■ **Your objective**
Without including any image, retype the records word for word.

■ **Data records**
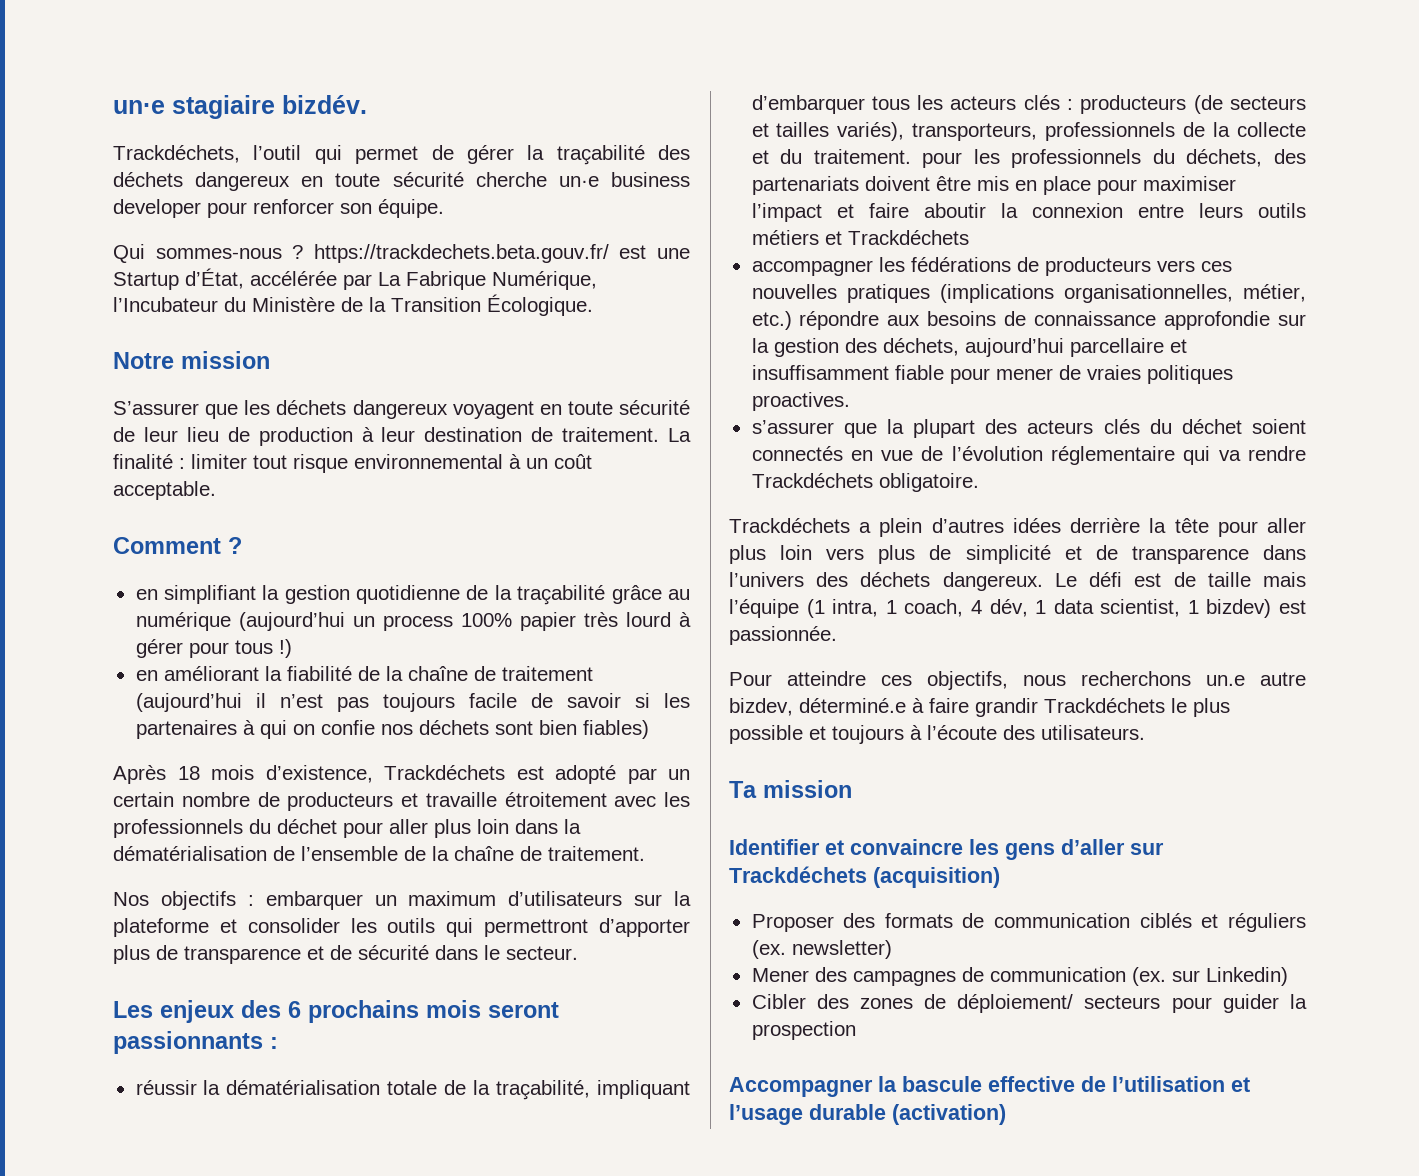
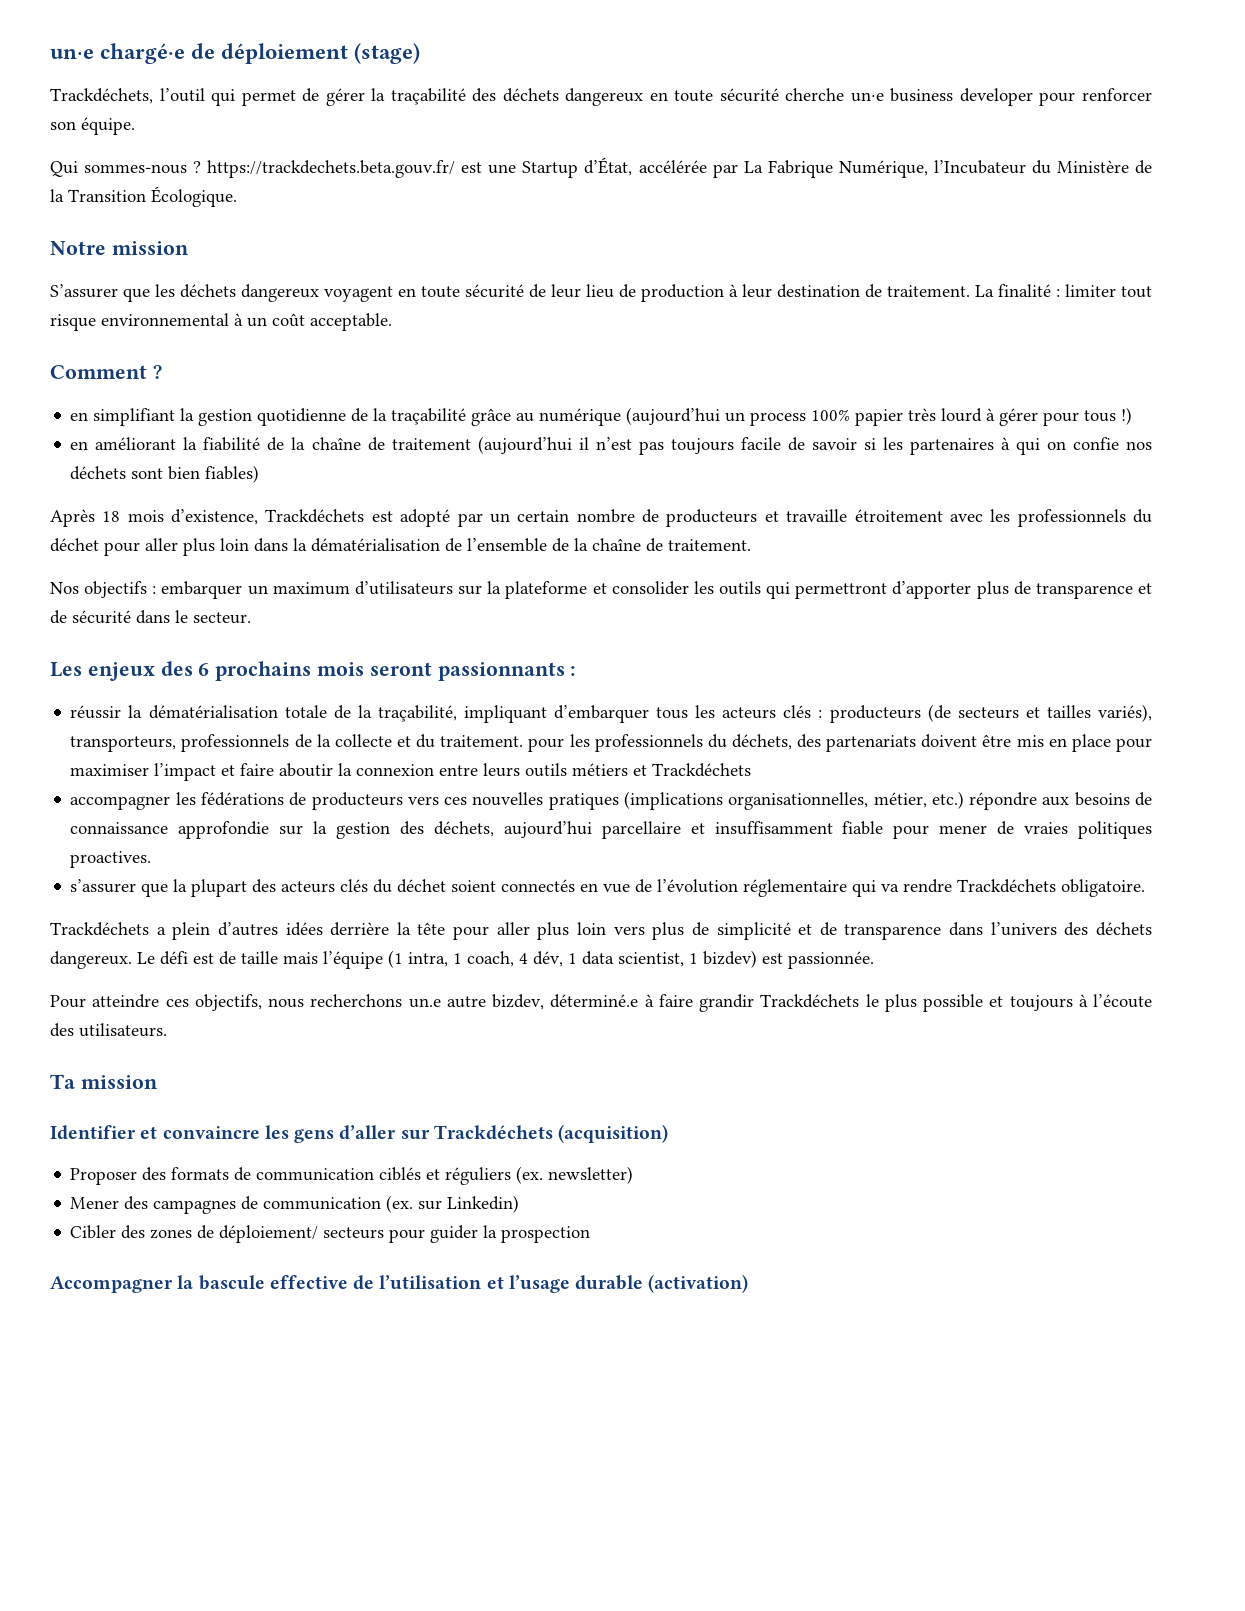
- un·e stagiaire bizdév.
+ un·e chargé·e de déploiement (stage)

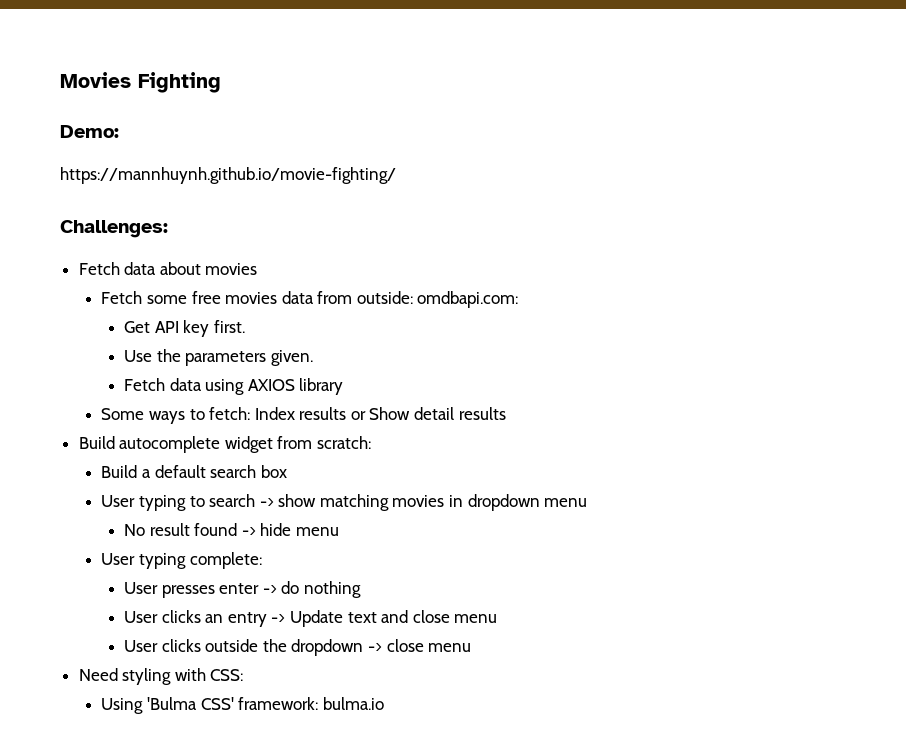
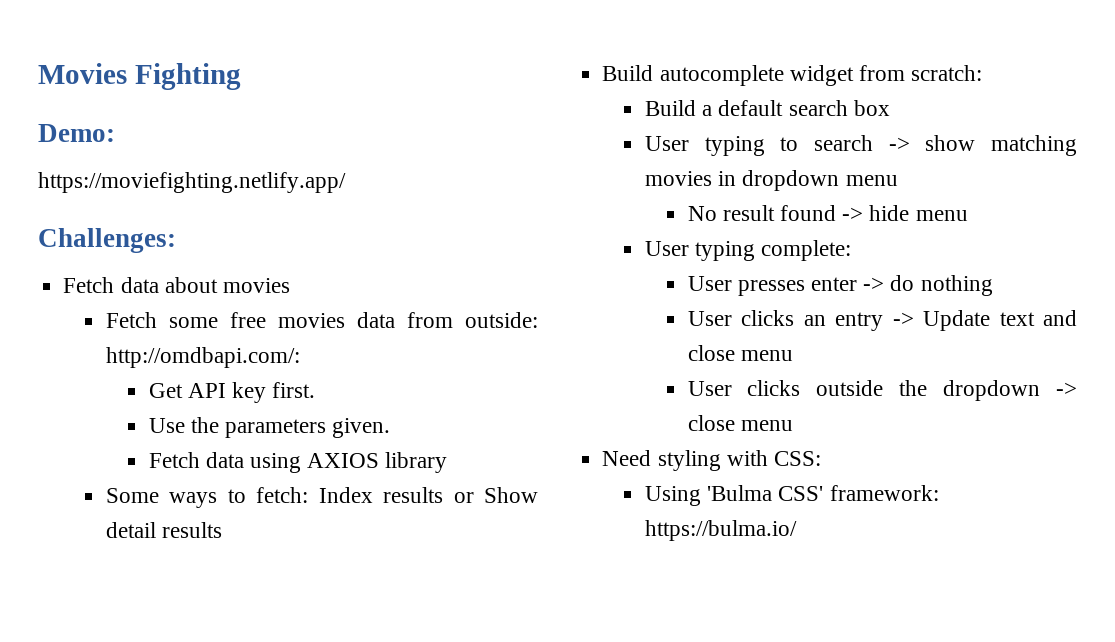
- https://mannhuynh.github.io/movie-fighting/
+ https://moviefighting.netlify.app/
- Fetch some free movies data from outside: omdbapi.com:
+ Fetch some free movies data from outside: http://omdbapi.com/:
- Using 'Bulma CSS' framework: bulma.io
+ Using 'Bulma CSS' framework: https://bulma.io/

■ **Expected output**
- un·e stagiaire bizdév.
+ un·e chargé·e de déploiement (stage)

- https://mannhuynh.github.io/movie-fighting/
+ https://moviefighting.netlify.app/
- Fetch some free movies data from outside: omdbapi.com:
+ Fetch some free movies data from outside: http://omdbapi.com/:
- Using 'Bulma CSS' framework: bulma.io
+ Using 'Bulma CSS' framework: https://bulma.io/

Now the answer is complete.